(Stored data)
========================
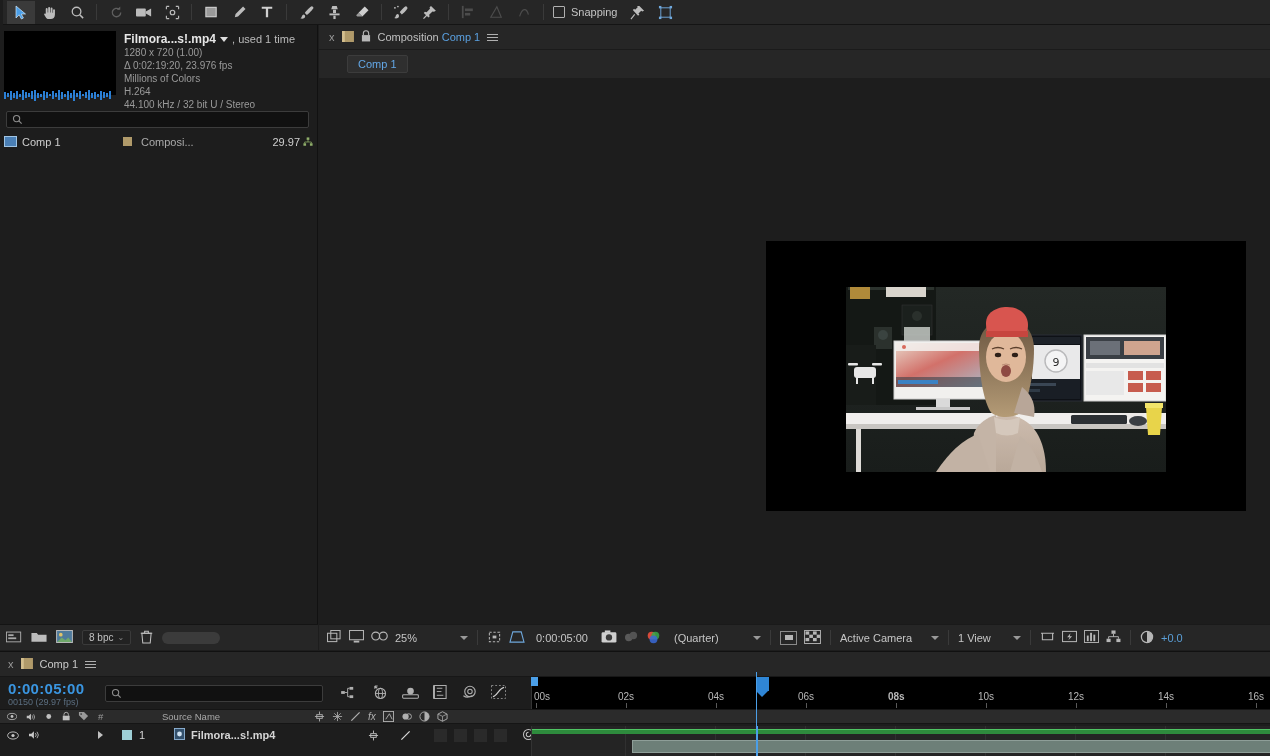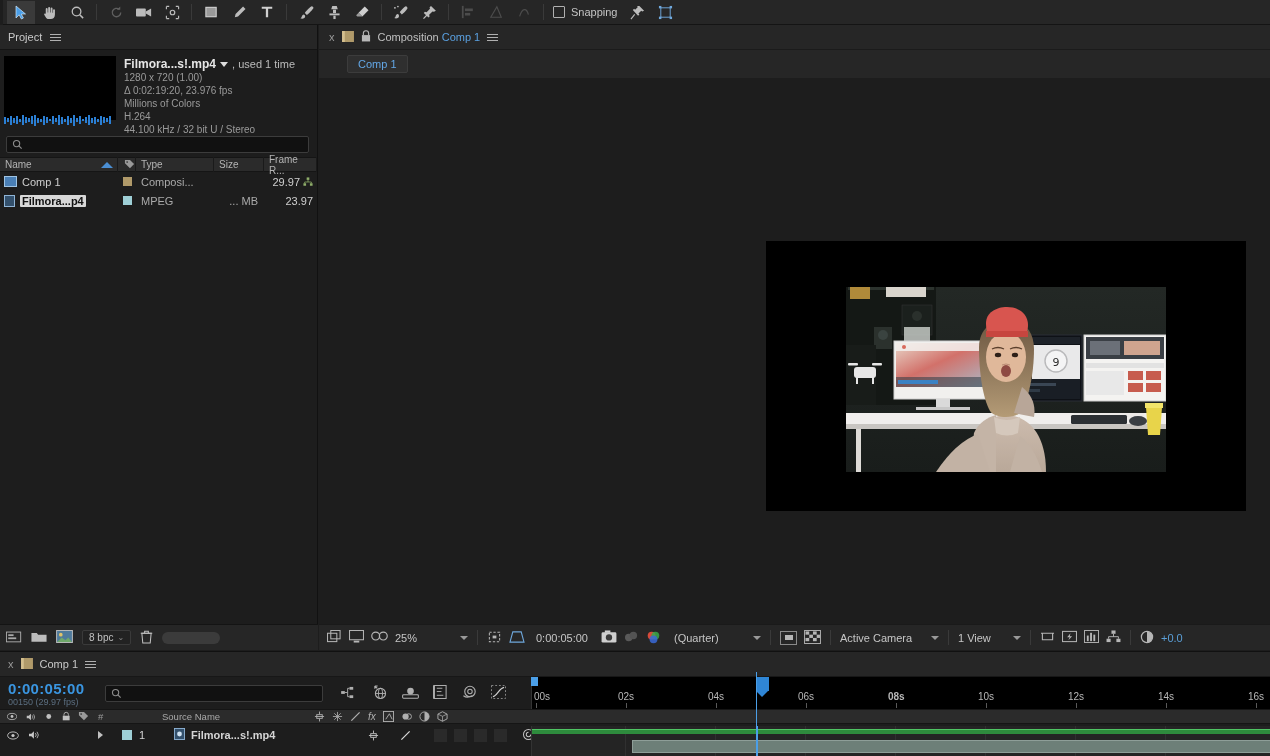--- a/index.html
+++ b/index.html
@@ -300,14 +300,6 @@
   </div>
 
   <div class="project">
-    <div class="panel-tabbar">
-      <span class="ttl">Project</span>
-      <span class="hamb">
-          <i></i>
-          <i></i>
-          <i></i>
-        </span>
-    </div>
 
     <div class="meta">
       <div class="thumb">

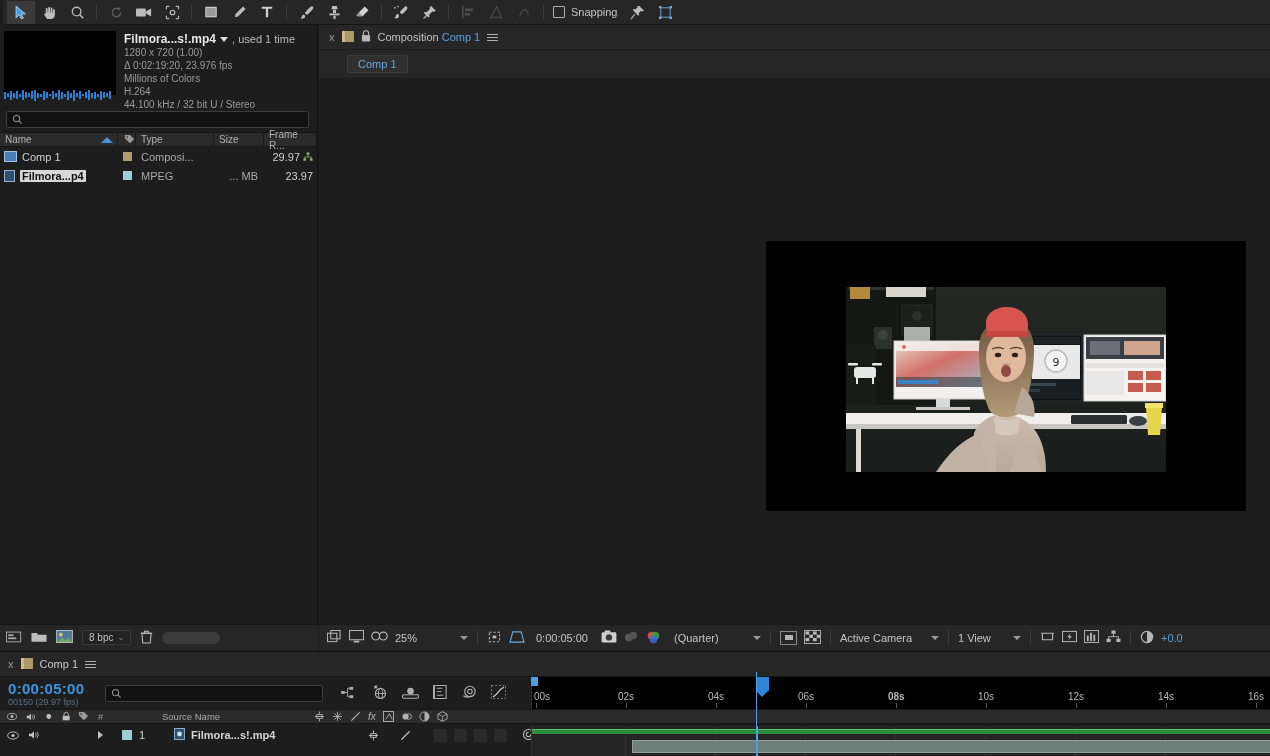--- a/index.html
+++ b/index.html
@@ -366,21 +366,6 @@
       </div>
     </div>
 
-    <div class="colhdr">
-      <div class="c-name">
-        <span>Name</span>
-        <span class="sort-tri"></span>
-      </div>
-      <div class="c-tag">
-        <svg width="11" height="11" viewBox="0 0 12 12">
-            <path d="M1 1h5.5L11 5.5 6.5 10 1 4.5z" fill="#9a9a9a"></path>
-            <circle cx="3.4" cy="3.4" r="0.9" fill="#2b2b2b"></circle>
-          </svg>
-      </div>
-      <div class="c-type">Type</div>
-      <div class="c-size">Size</div>
-      <div class="c-rate">Frame R...</div>
-    </div>
 
     <div class="prow">
       <div class="n">

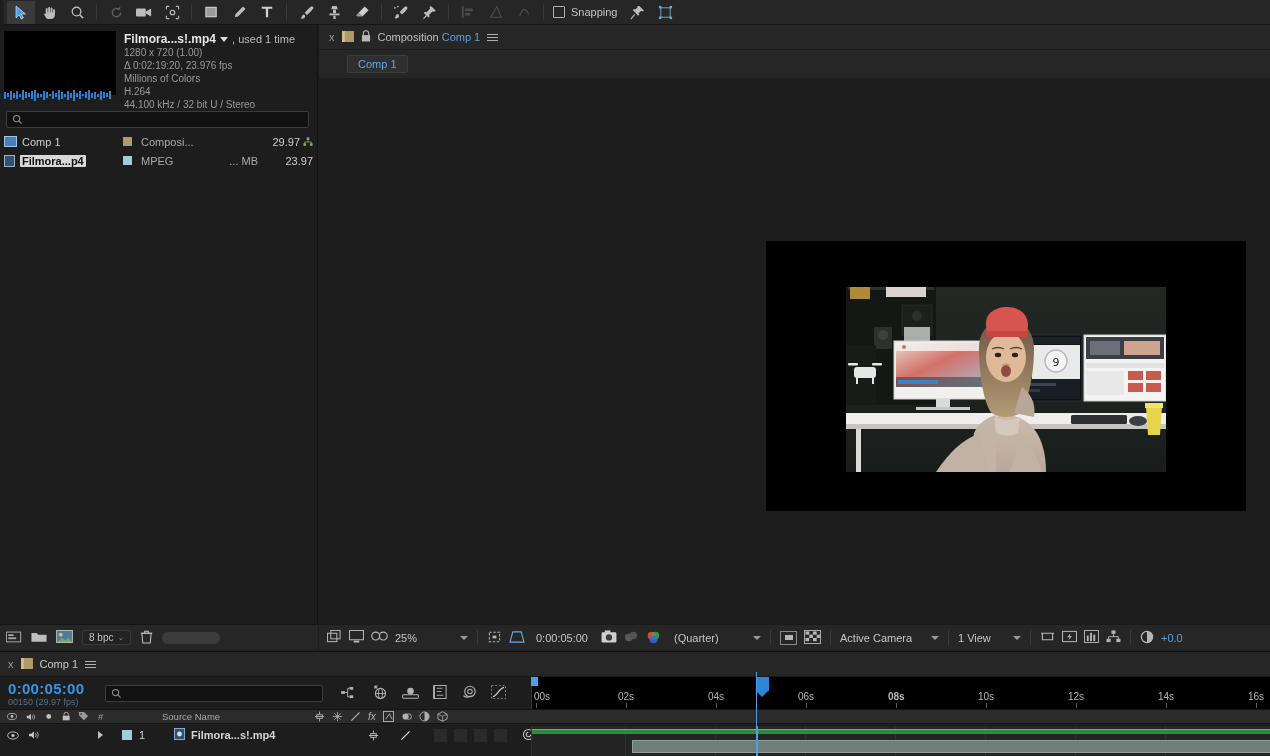--- a/index.html
+++ b/index.html
@@ -388,20 +388,6 @@
       </div>
     </div>
 
-    <div class="prow">
-      <div class="n">
-        <span class="ic-file"></span>
-        <span class="selname">Filmora...p4</span>
-      </div>
-      <div class="sw">
-          <i style="background:#9ecfd6"></i>
-        </div>
-      <div class="ty">MPEG</div>
-      <div class="sz">... MB</div>
-      <div class="fr">
-        <span>23.97</span>
-      </div>
-    </div>
 
     <div class="projfoot">
       <span>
========================
### Work request
The entries are to be transcribed in full. Their pictures are not.

### Reply
--- a/index.html
+++ b/index.html
@@ -300,14 +300,6 @@
   </div>
 
   <div class="project">
-    <div class="panel-tabbar">
-      <span class="ttl">Project</span>
-      <span class="hamb">
-          <i></i>
-          <i></i>
-          <i></i>
-        </span>
-    </div>
 
     <div class="meta">
       <div class="thumb">

--- a/index.html
+++ b/index.html
@@ -366,21 +366,6 @@
       </div>
     </div>
 
-    <div class="colhdr">
-      <div class="c-name">
-        <span>Name</span>
-        <span class="sort-tri"></span>
-      </div>
-      <div class="c-tag">
-        <svg width="11" height="11" viewBox="0 0 12 12">
-            <path d="M1 1h5.5L11 5.5 6.5 10 1 4.5z" fill="#9a9a9a"></path>
-            <circle cx="3.4" cy="3.4" r="0.9" fill="#2b2b2b"></circle>
-          </svg>
-      </div>
-      <div class="c-type">Type</div>
-      <div class="c-size">Size</div>
-      <div class="c-rate">Frame R...</div>
-    </div>
 
     <div class="prow">
       <div class="n">

--- a/index.html
+++ b/index.html
@@ -388,20 +388,6 @@
       </div>
     </div>
 
-    <div class="prow">
-      <div class="n">
-        <span class="ic-file"></span>
-        <span class="selname">Filmora...p4</span>
-      </div>
-      <div class="sw">
-          <i style="background:#9ecfd6"></i>
-        </div>
-      <div class="ty">MPEG</div>
-      <div class="sz">... MB</div>
-      <div class="fr">
-        <span>23.97</span>
-      </div>
-    </div>
 
     <div class="projfoot">
       <span>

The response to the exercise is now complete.